3.4. Results and Analysis

In order to comprehensively evaluate the superiority of our method, this paper compares and analyzes it with current mainstream hyperspectral super-resolution algorithms, including Bicubic, VDSR, EDSR, MCNet, and SFCSR. The experimental results are analyzed from three datasets, CAVE, Pavia, and Chikusei, respectively.

3.4.1. CAVE

To visualize the face_ms test image in the CAVE dataset, the 26th, 17th, and 9th bands were used as RGB channels. As shown in Figure 6 for the 2x super-resolution comparison, respectively, it can be observed that the high-spectral reconstruction images obtained by Bicubic, VDSR, EDSR, MCNet, and SFCSR differ greatly from the original image, especially those obtained by Bicubic and VDSR. Moreover, due to the lack of learning between spectral features, the details of the images generated by EDSR are very blurry. Although MCNet and SFCSR utilize spectral features based on 2D/3D convolutions, there is still a slight spatial distortion in bright areas. From a visual perspective, the proposed method has better detail recovery than other methods. In terms of the evaluation metrics in Table 5, the proposed method outperforms other methods in terms of PSNR, SSIM, and SAM calculations.
To further prove our advantage in spectral information reconstruction, we randomly selected the reflectance of pixels in different spectral bands from the face_ms image in Figure 7. It is clear that the spectral information generated by our method is closest to the HR image. The first few bands contain less bright information, and it is difficult to reflect the differences in algorithm performance. As the spectral wavelength increases, the accumulation of details in the bands gradually becomes prominent, and the differences in the detail reconstruction abilities of different algorithms become more pronounced. At the same time, due to the use of data normalization, the proposed method is also sensitive to the small features in the first few bands, which helps to reconstruct the overall detailed spectral characteristic curve of the HSI.

3.4.2. Pavia Center

In the Pavia dataset, the 13th, 35th, and 60th spectral bands were used to synthesize a false-color image, and Figure 8 shows the details of the RGB images restored by all methods at a upsampling ratio of 2. From the figure, it can be seen that most methods, such as Bicubic, EDSR, and VDSR, cannot reconstruct the details of the roof stripes well. The roof stripes generated by MCNet and SFCSR are relatively blurry, and some tile details are missing, so they cannot reconstruct the real roof details. Our proposed method can effectively reconstruct the contour details in detail. The quantitative analysis results are shown in Table 6. From the perspective of spatial information reconstruction and spectral information distortion reduction, our proposed method is significantly better than other methods. It can be seen from the experimental results and analysis that our proposed method demonstrates superior performance. The spectral reconstructed reflection curves of quadruple and double hyper-segmented random pixel points on the Pavia center data are also shown in Figure 9.

3.4.3. Chikusei

In the Chikusei dataset, the 70th, 100th, and 36th spectral bands were used to synthesize a false-color image, and Figure 10 shows the details of the RGB images restored by all methods at a upsampling ratio of 2. From Figure 10, it can be seen that the bicubic method results in overly smooth road details and a loss of edge information due to its smooth interpolation. VDSR learns more features through a residual network, but its network structure is simple and limited in terms of learning feature content. The Chikusei dataset mainly contains outdoor land area information, and the difference in information between multiple bands is small. Therefore, compared to MXNet and SFCSR, which use 3D convolution, EDSR performs better on this dataset. In addition to using 3D convolution, the reconstruction module of our proposed method also relies on Fourier transform upsampling to explore global information, which is superior to EDSR in restoring road details. Specific objective evaluation indicators can be seen in Table 7, where EDSR performs best compared to our proposed method. Our proposed method outperforms EDSR and SFCSR in PSNR, SSIM, and SAM indicators.

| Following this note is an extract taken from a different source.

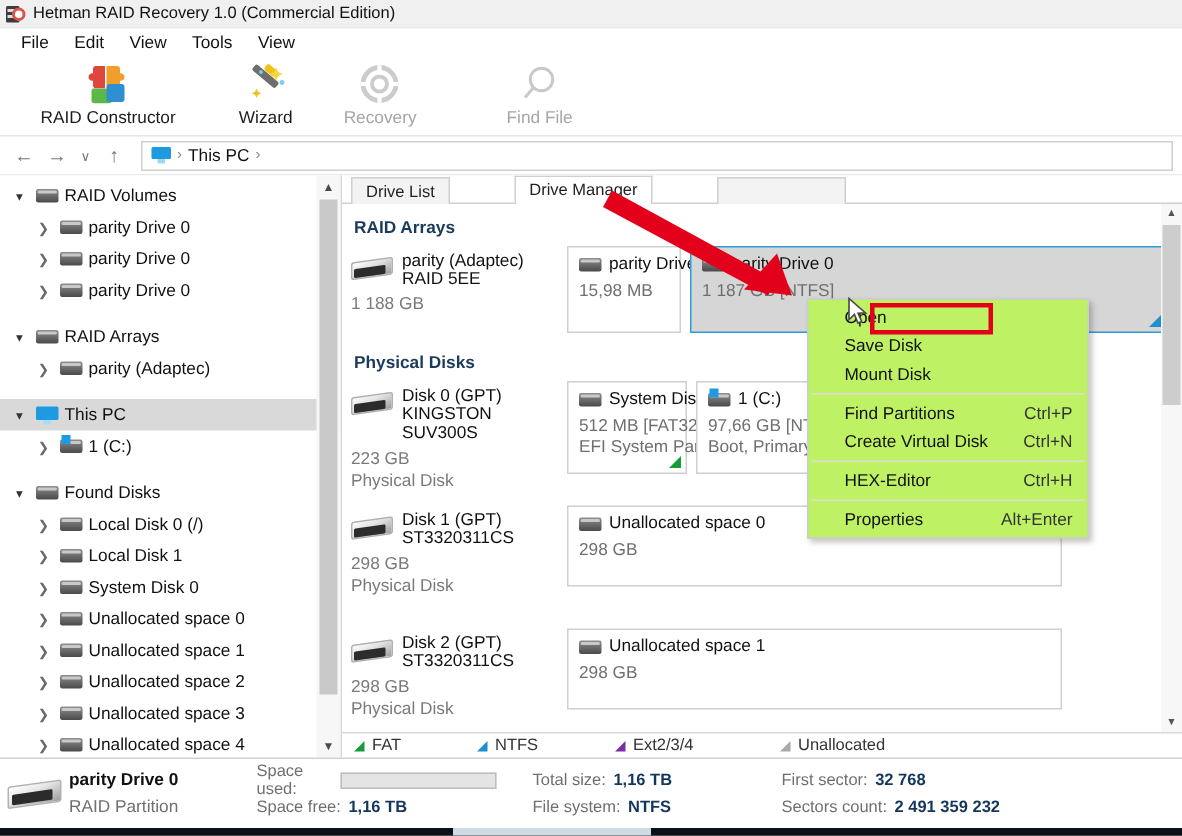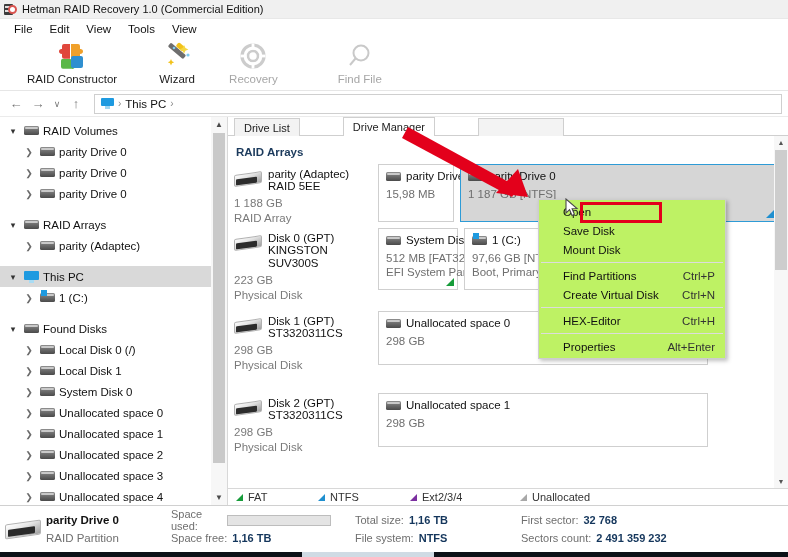"RAID Array" div.sub { html: <div>RAID Array</div> -> none }
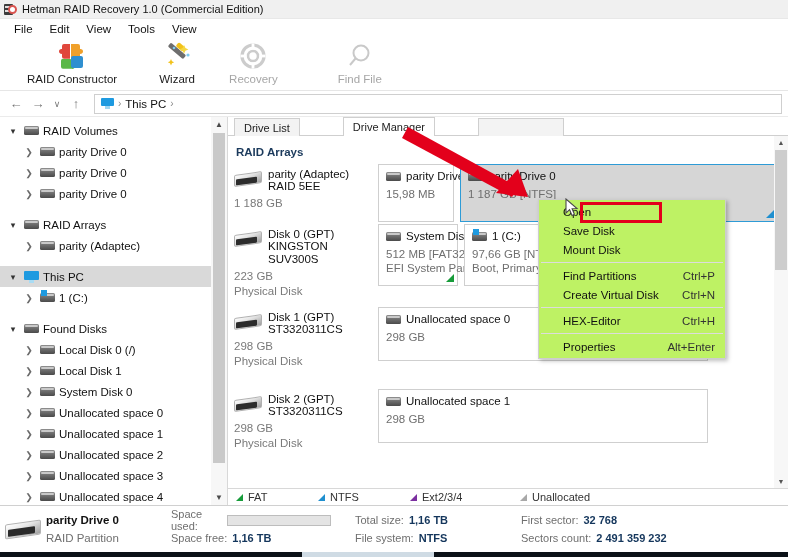"Physical Disks" div.sect-title { html: none -> <div>Physical Disks</div> }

When the upsampling ratio is 2, compared to EDSR, PSNR improves by 0.198, SSIM improves by 0.0004, and SAM decreases by 0.020; when the upsampling ratio is 4, PSNR improves by 0.050, and SSIM improves by 0.0039. To demonstrate the superiority of our proposed method in spectral preservation, we randomly selected two pixels in the images that were magnified 2 and 4 times, respectively, and plotted their spectral reflectance curves. The results are shown in Figure 11. It can be clearly seen that the spectral reflectance of our proposed method is closer to that of the real image.

4. Conclusions

In this paper, a hybrid convolution and spectral symmetry preservation network is presented. Observation has demonstrated that hybrid convolution had excellent performance on the spatial information of hyperspectral images; in this way, mixed 3D convolution and 2D convolution enable hierarchical extraction of spatial information and spectral information. The entire network can be divided into five modules: image input, feature extraction, feature fusion, image reconstruction, and image output. Feature extraction is divided into two parallel networks: single-channel feature extraction and multi-channel feature extraction to extract spatial and spectral information at multiple scales. Feature fusion proposes a multi-band fusion method and a contextual feature incremental fusion module to simplify the information redundancy in hyper-resolution networks of hyperspectral images while exploring more spectral information. Image reconstruction explores global image information through Fourier transform upsampling. Experimental results and data analysis on three datasets, which were captured by different sensors, have demonstrated the effectiveness of the proposed method. However, the method presented in this paper still suffers from excessive model parameters and a relatively redundant model structure, indicating the need for further optimization.

Author Contributions

Conceptualization, L.B. and D.D.; methodology, L.B.; software, D.D.; validation, L.B., D.D. and Z.Z.; formal analysis, D.D.; investigation, L.B.; resources, L.B.; data curation, D.D.; writing—original draft preparation, D.D.; writing—review and editing, L.B., D.D. and M.D.; visualization, L.B., D.D. and Z.Z.; supervision, M.D.; project administration, L.B. and M.D.; funding acquisition, L.B., Y.Y. and Z.Z.; All authors have read and agreed to the published version of the manuscript.

Funding

This research was funded by the National Key R&D Program of China (grant number 2020YFA0713503), the Science and Technology Project of Hunan Provincial Natural Resources Department (grant number 2022JJ30561), the Scientific Research Project of Natural Resources in Hunan Province (grant number 2022-15), and the Science and Technology Project of Hunan Provincial Natural Resources Department (grant number 2023JJ30582) and supported by Postgraduate Scientific Research Innovation Project of Hunan Province (grant number QL20220161) and Postgraduate Scientific Research Innovation Project of Xiang-tan University (grant number XDCX2022L024). All authors have read and agreed to the published version of the manuscript.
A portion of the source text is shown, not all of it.